Your assignment:
Every line below from the one containing "-191,7 +191,6 @@" through the one containing "- 12/16/2016 15:22:43)</div>" must be transcribed exactly. Omit all lines outside that stretch.
-- -- --
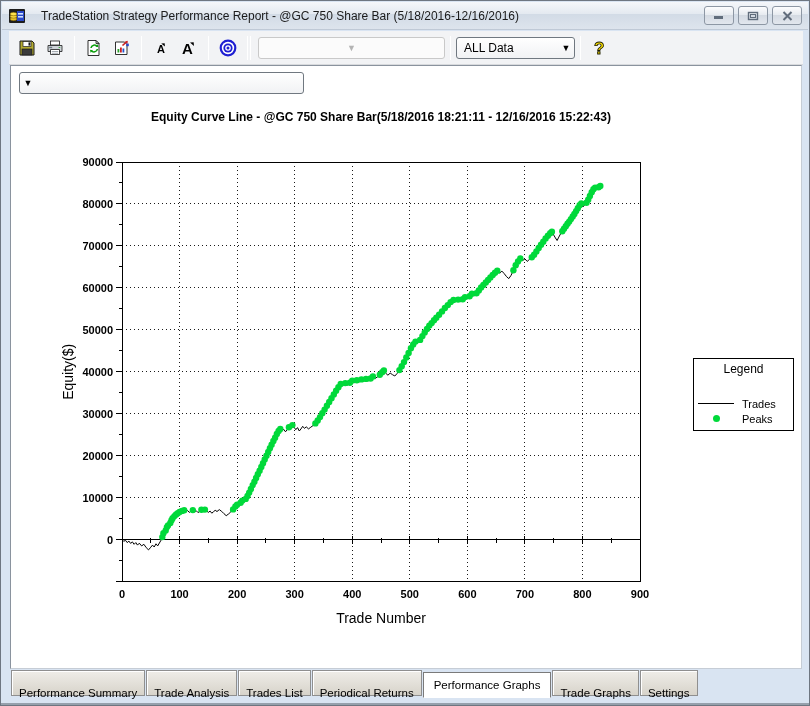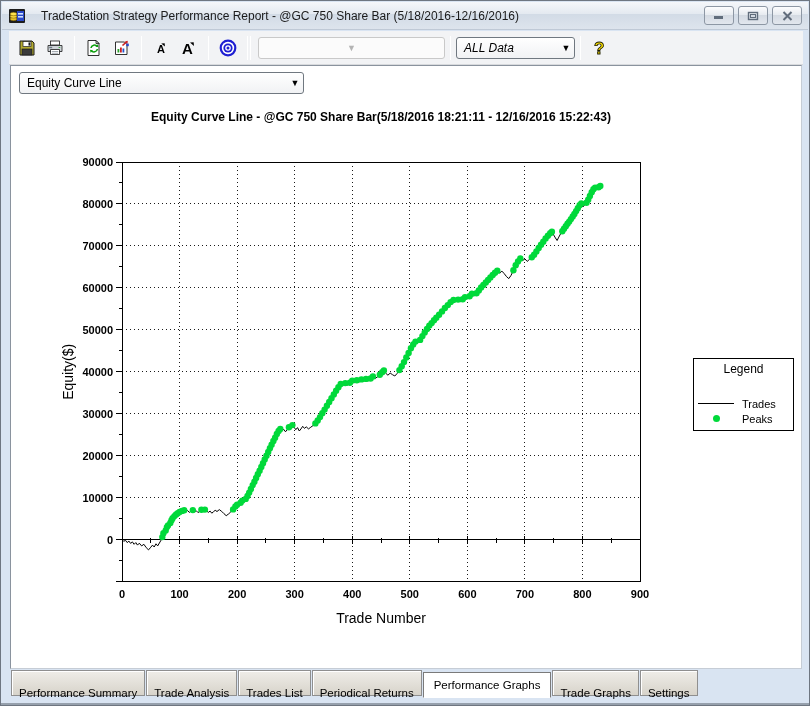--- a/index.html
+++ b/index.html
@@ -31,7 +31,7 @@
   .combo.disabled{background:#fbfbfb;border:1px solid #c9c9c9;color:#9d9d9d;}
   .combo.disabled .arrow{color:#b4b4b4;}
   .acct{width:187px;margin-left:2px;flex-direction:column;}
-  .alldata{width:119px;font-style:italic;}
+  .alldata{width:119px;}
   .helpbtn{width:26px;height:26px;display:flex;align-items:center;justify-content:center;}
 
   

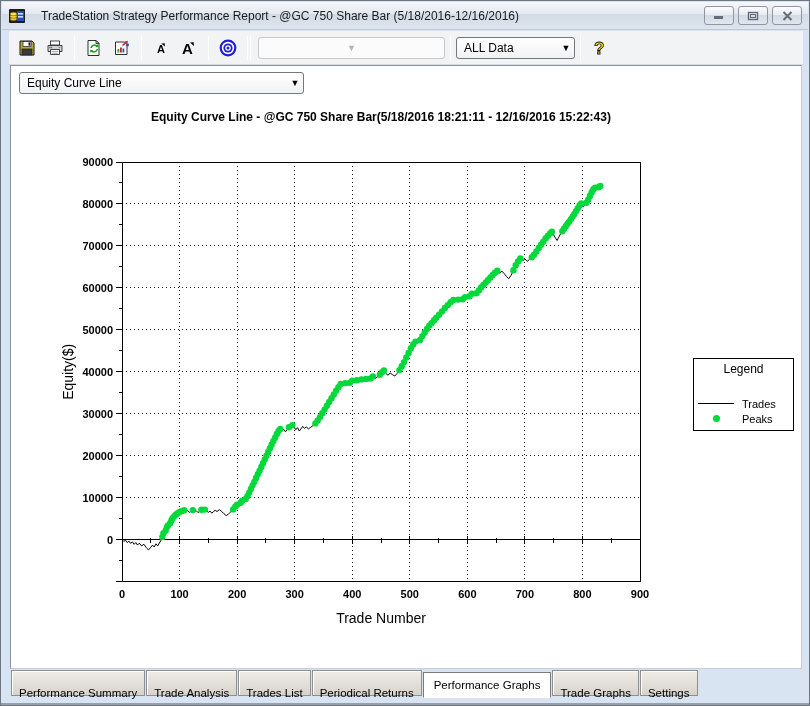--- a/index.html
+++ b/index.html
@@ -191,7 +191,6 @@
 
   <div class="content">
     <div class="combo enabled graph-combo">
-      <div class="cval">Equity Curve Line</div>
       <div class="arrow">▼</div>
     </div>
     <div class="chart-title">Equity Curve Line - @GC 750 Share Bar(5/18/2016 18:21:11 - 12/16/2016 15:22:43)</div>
-- -- --
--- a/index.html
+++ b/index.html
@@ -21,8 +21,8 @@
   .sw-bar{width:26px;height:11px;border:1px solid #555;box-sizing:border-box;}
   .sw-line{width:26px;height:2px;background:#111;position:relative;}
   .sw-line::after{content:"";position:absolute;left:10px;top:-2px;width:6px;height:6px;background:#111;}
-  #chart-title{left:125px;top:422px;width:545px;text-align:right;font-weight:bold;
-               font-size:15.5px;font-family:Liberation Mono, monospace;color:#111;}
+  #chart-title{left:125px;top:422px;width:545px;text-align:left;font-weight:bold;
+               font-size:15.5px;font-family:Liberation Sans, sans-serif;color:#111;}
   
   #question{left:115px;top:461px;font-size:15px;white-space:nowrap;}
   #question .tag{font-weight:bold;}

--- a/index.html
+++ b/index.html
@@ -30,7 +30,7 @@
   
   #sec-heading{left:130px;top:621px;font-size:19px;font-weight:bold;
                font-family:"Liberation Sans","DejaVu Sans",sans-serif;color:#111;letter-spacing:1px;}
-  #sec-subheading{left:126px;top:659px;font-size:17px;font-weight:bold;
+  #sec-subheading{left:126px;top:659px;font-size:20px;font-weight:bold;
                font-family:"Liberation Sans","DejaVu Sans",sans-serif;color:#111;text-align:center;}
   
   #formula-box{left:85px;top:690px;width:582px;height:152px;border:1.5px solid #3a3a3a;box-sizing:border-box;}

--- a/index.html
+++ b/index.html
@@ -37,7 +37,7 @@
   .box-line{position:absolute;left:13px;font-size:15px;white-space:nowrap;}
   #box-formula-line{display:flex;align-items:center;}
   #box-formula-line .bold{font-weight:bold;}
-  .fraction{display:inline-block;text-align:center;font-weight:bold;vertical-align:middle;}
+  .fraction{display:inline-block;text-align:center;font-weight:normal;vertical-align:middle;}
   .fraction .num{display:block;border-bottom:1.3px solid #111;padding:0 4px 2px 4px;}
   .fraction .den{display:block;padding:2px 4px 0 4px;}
-- -- --
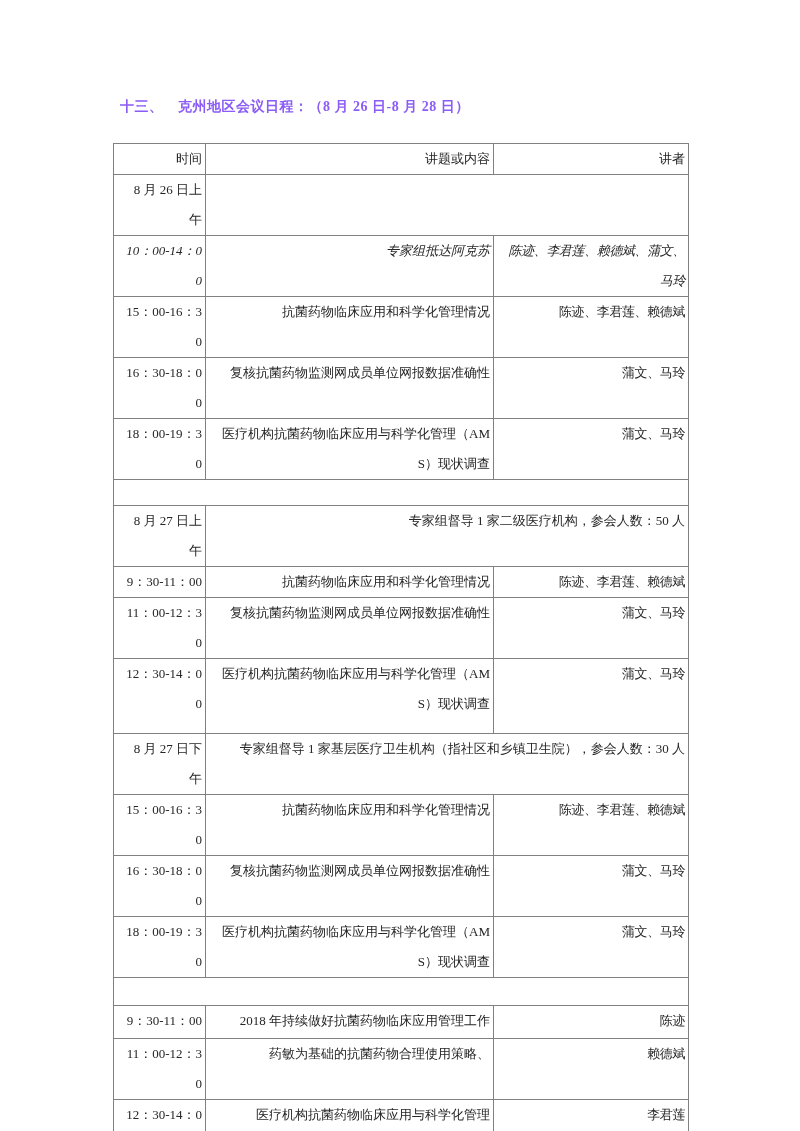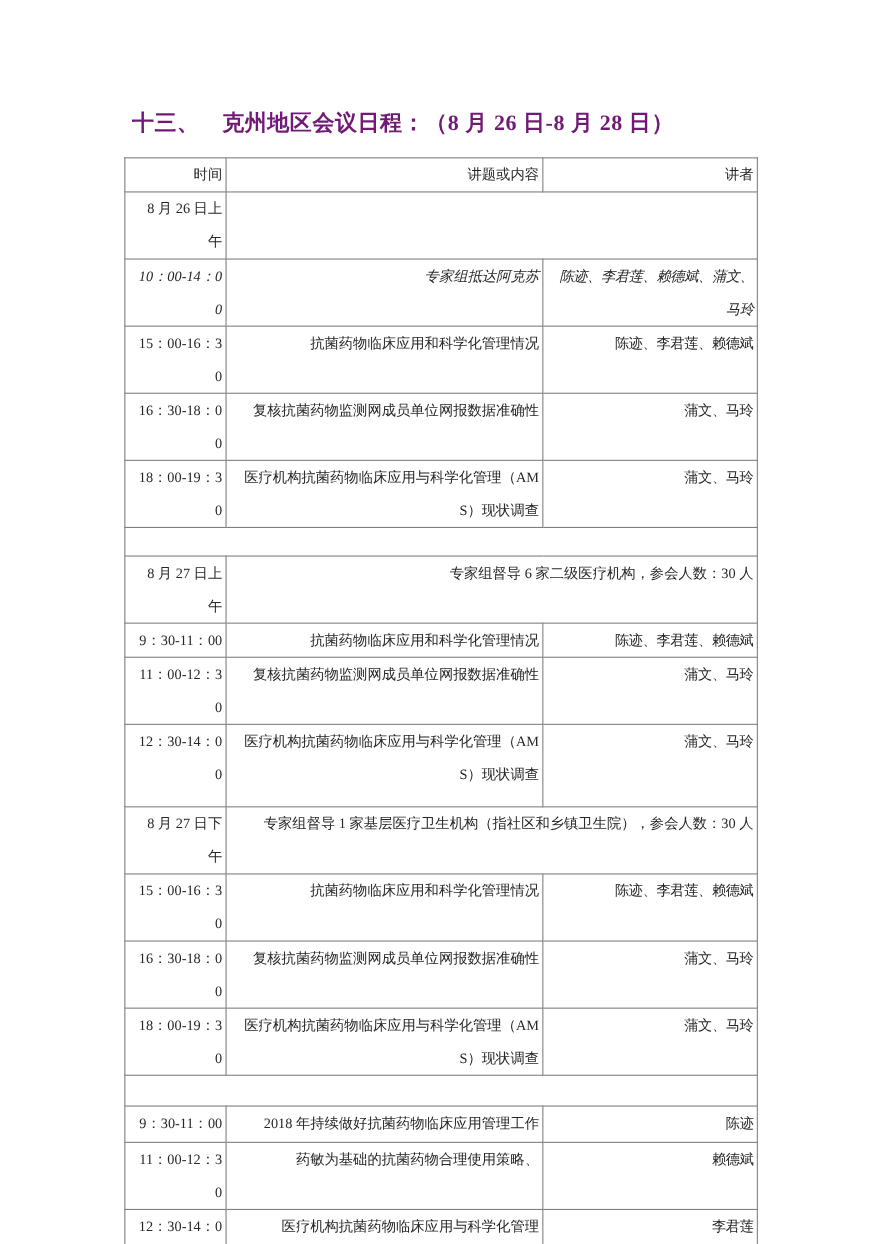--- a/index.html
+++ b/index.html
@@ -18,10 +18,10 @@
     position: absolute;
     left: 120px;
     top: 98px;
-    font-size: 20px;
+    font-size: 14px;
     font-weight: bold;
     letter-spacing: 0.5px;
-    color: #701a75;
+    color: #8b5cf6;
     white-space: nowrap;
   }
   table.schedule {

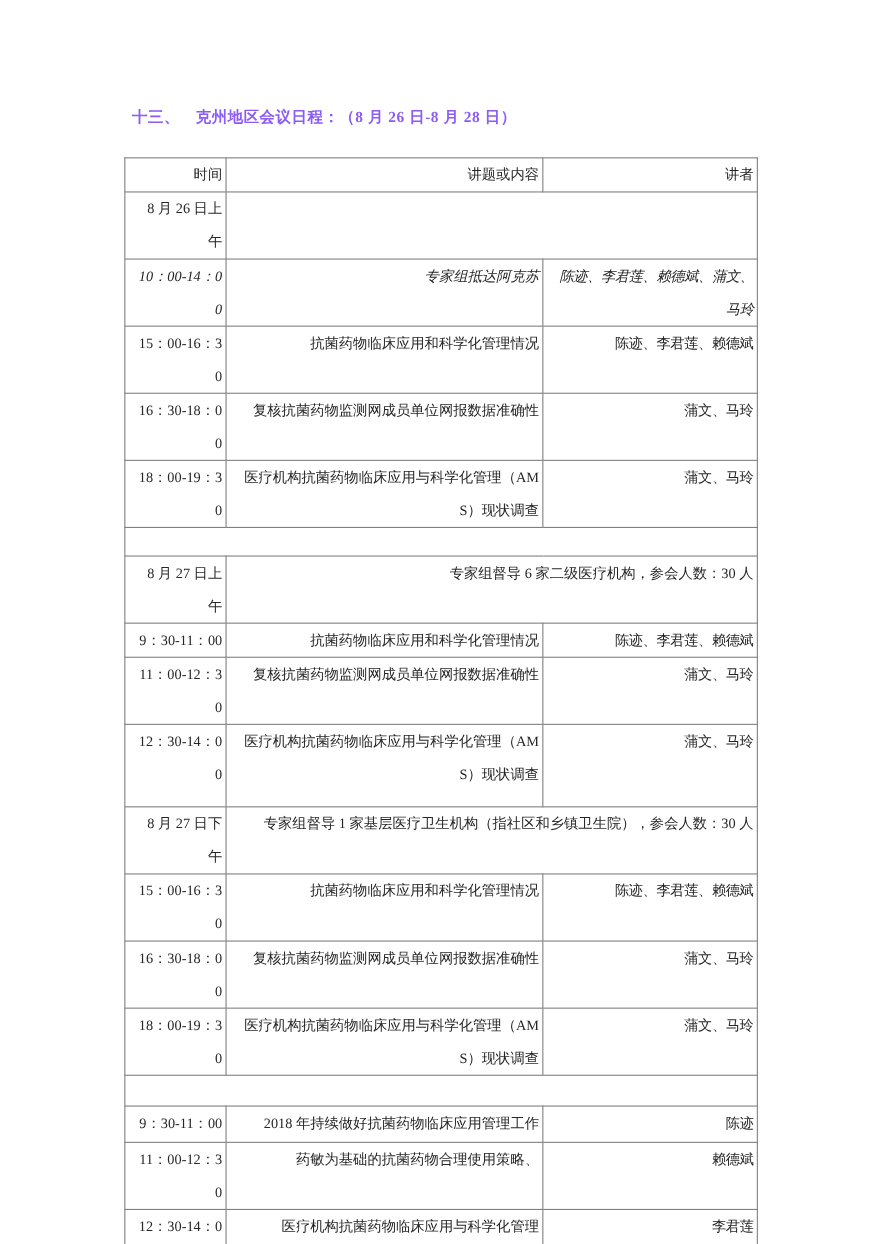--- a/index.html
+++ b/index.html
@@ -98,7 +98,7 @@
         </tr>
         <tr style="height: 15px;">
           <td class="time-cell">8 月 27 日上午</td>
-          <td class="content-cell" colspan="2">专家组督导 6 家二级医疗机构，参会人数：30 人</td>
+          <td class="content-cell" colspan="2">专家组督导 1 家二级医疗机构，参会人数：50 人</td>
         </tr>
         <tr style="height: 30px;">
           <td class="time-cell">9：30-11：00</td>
-- -- --
Result:
@@ -191,7 +191,6 @@
 
   <div class="content">
     <div class="combo enabled graph-combo">
-      <div class="cval">Equity Curve Line</div>
       <div class="arrow">▼</div>
     </div>
     <div class="chart-title">Equity Curve Line - @GC 750 Share Bar(5/18/2016 18:21:11 - 12/16/2016 15:22:43)</div>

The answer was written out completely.